• Task objective: Search the listing below for the string "fail", then copy every line it appears in.

• Data in this exercise:
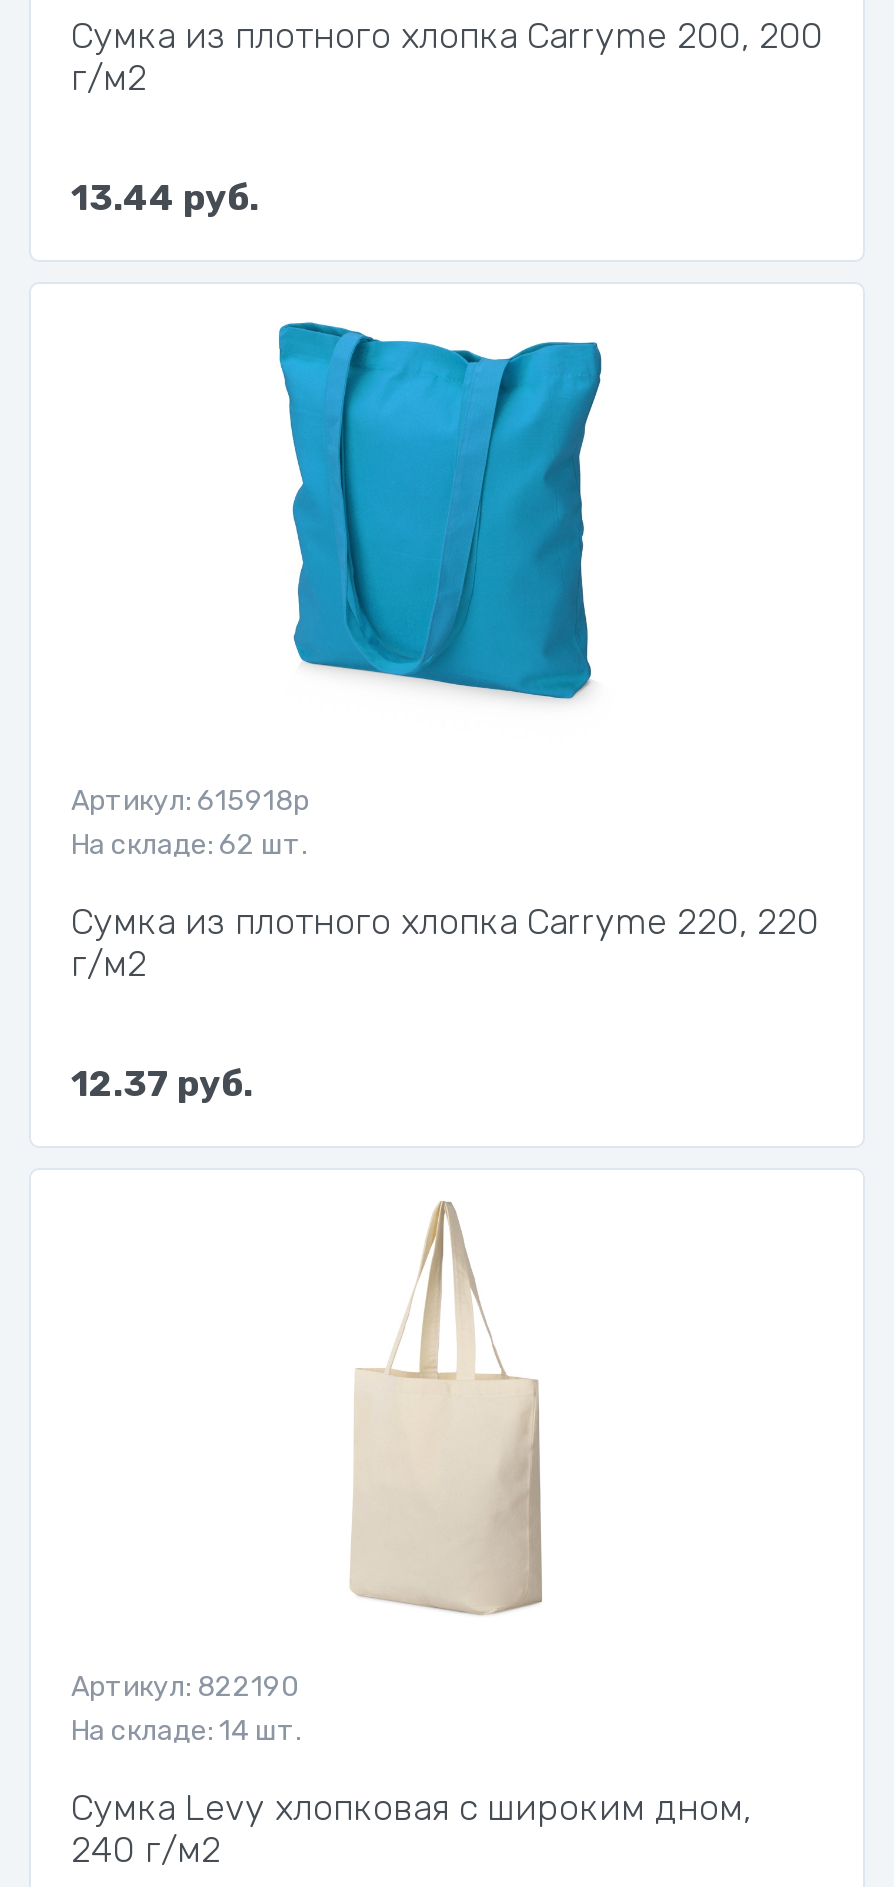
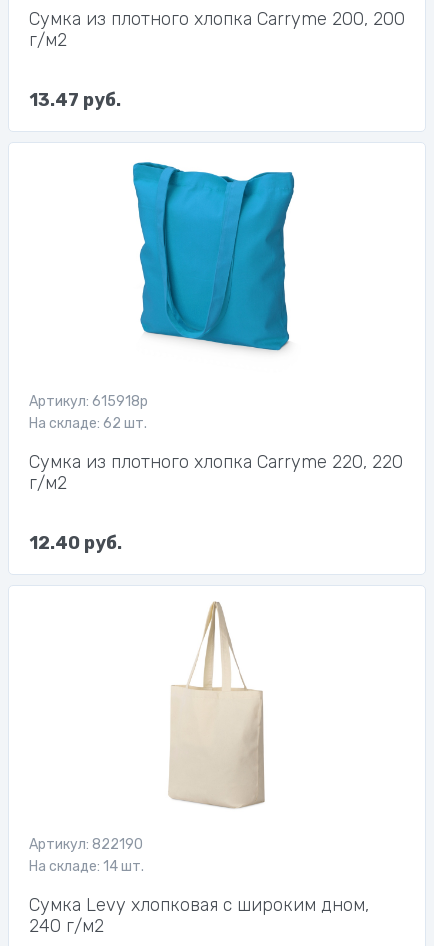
- 13.44 руб.
+ 13.47 руб.

- 12.37 руб.
+ 12.40 руб.
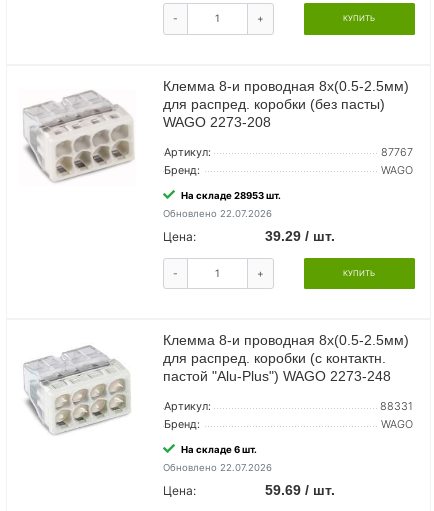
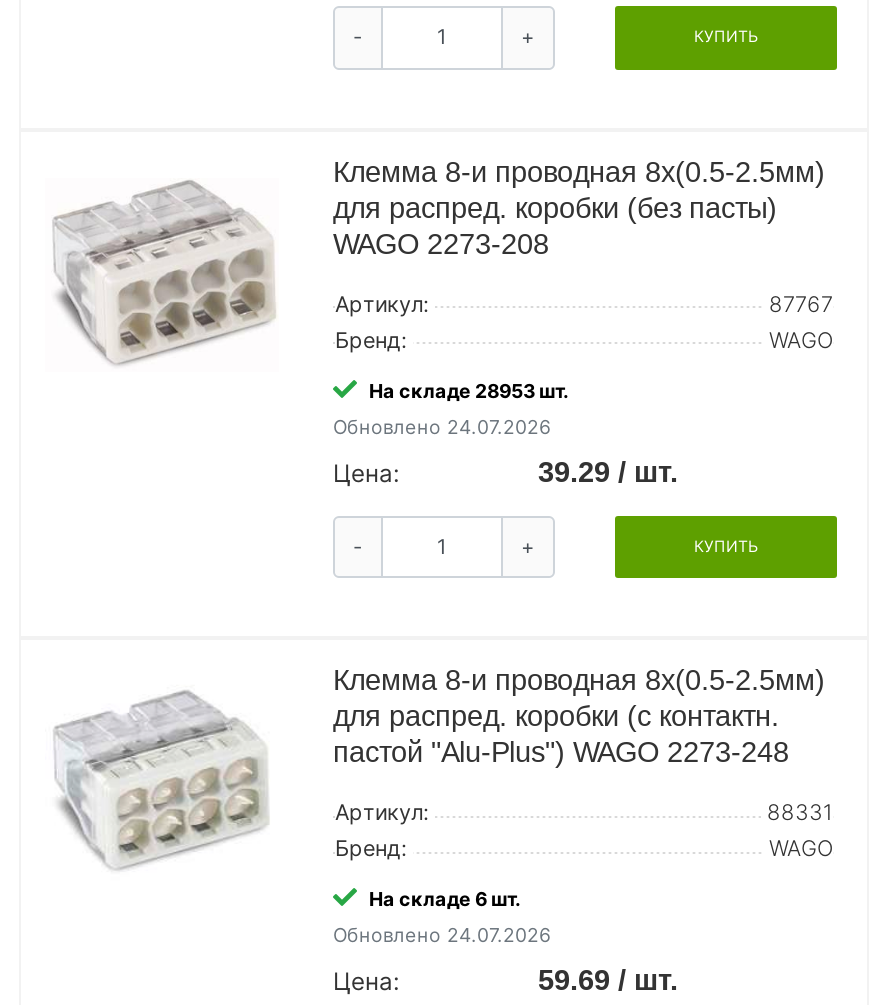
- Обновлено 22.07.2026
+ Обновлено 24.07.2026

- Обновлено 22.07.2026
+ Обновлено 24.07.2026
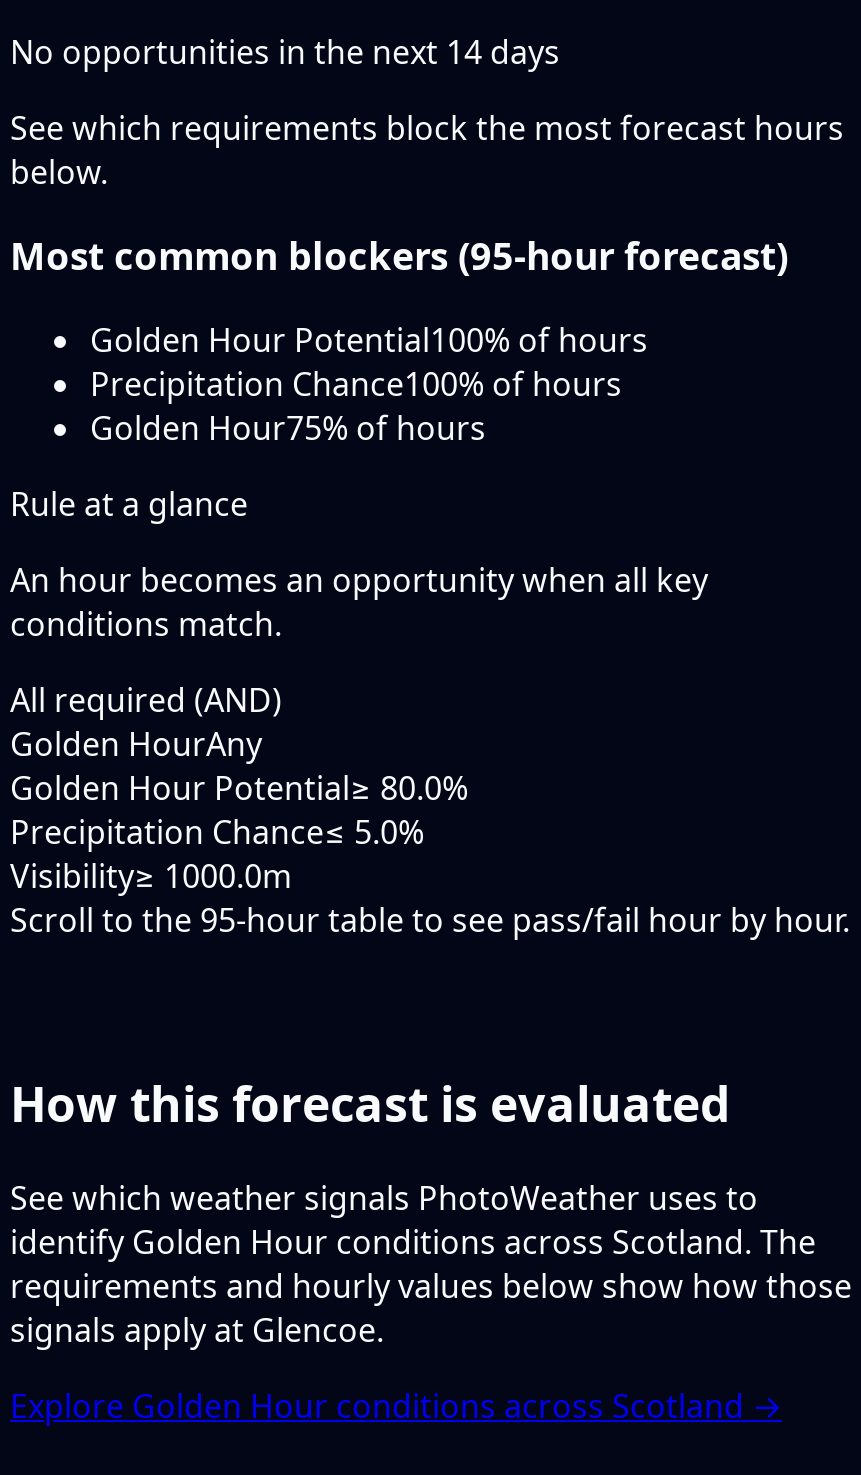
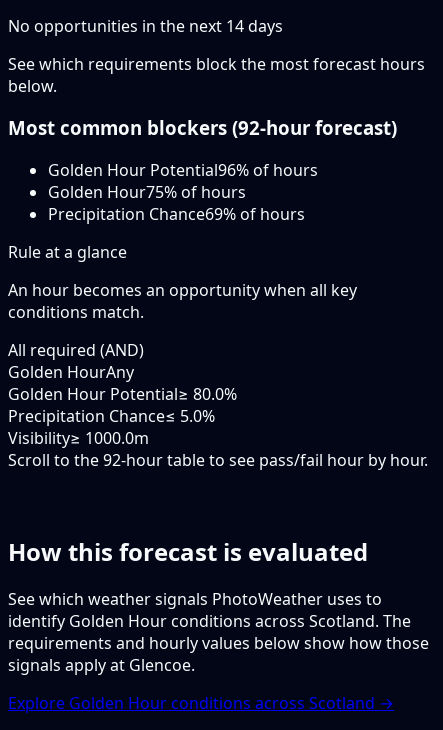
- Most common blockers (95-hour forecast)
+ Most common blockers (92-hour forecast)

- Golden Hour Potential100% of hours
- Precipitation Chance100% of hours
+ Golden Hour Potential96% of hours

moved up: Golden Hour75% of hours

+ Precipitation Chance69% of hours

- Scroll to the 95-hour table to see pass/fail hour by hour.
+ Scroll to the 92-hour table to see pass/fail hour by hour.
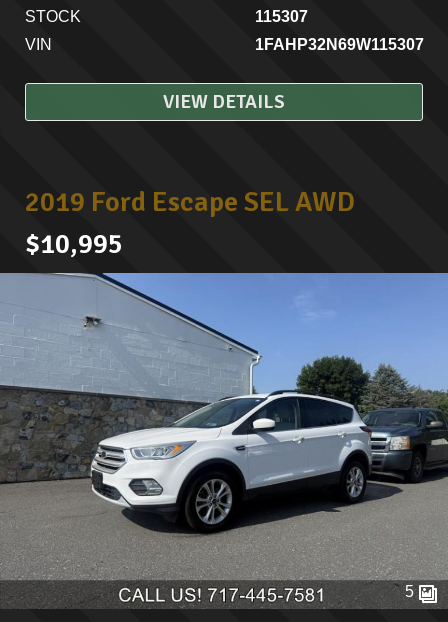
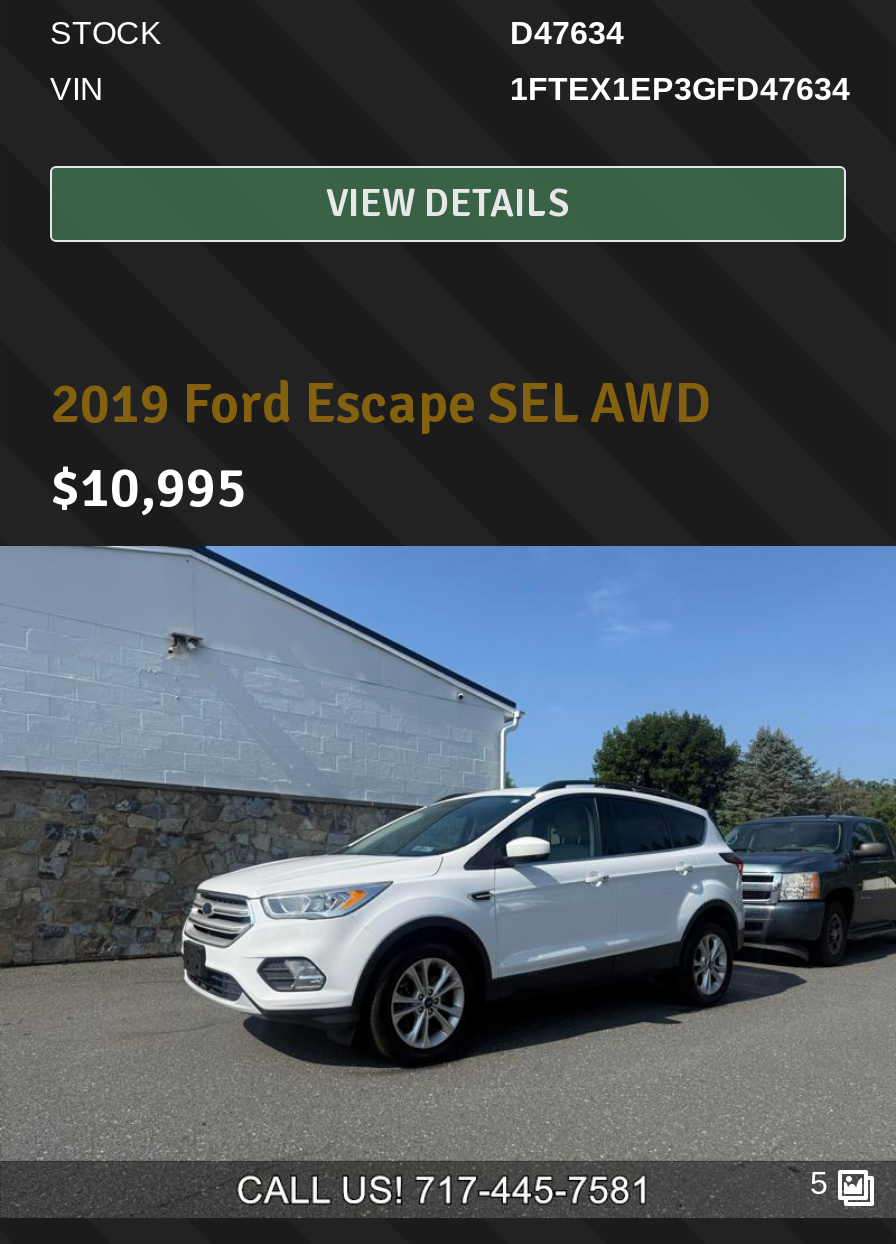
- 115307
+ D47634

- 1FAHP32N69W115307
+ 1FTEX1EP3GFD47634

• Response to this task:
- Scroll to the 95-hour table to see pass/fail hour by hour.
+ Scroll to the 92-hour table to see pass/fail hour by hour.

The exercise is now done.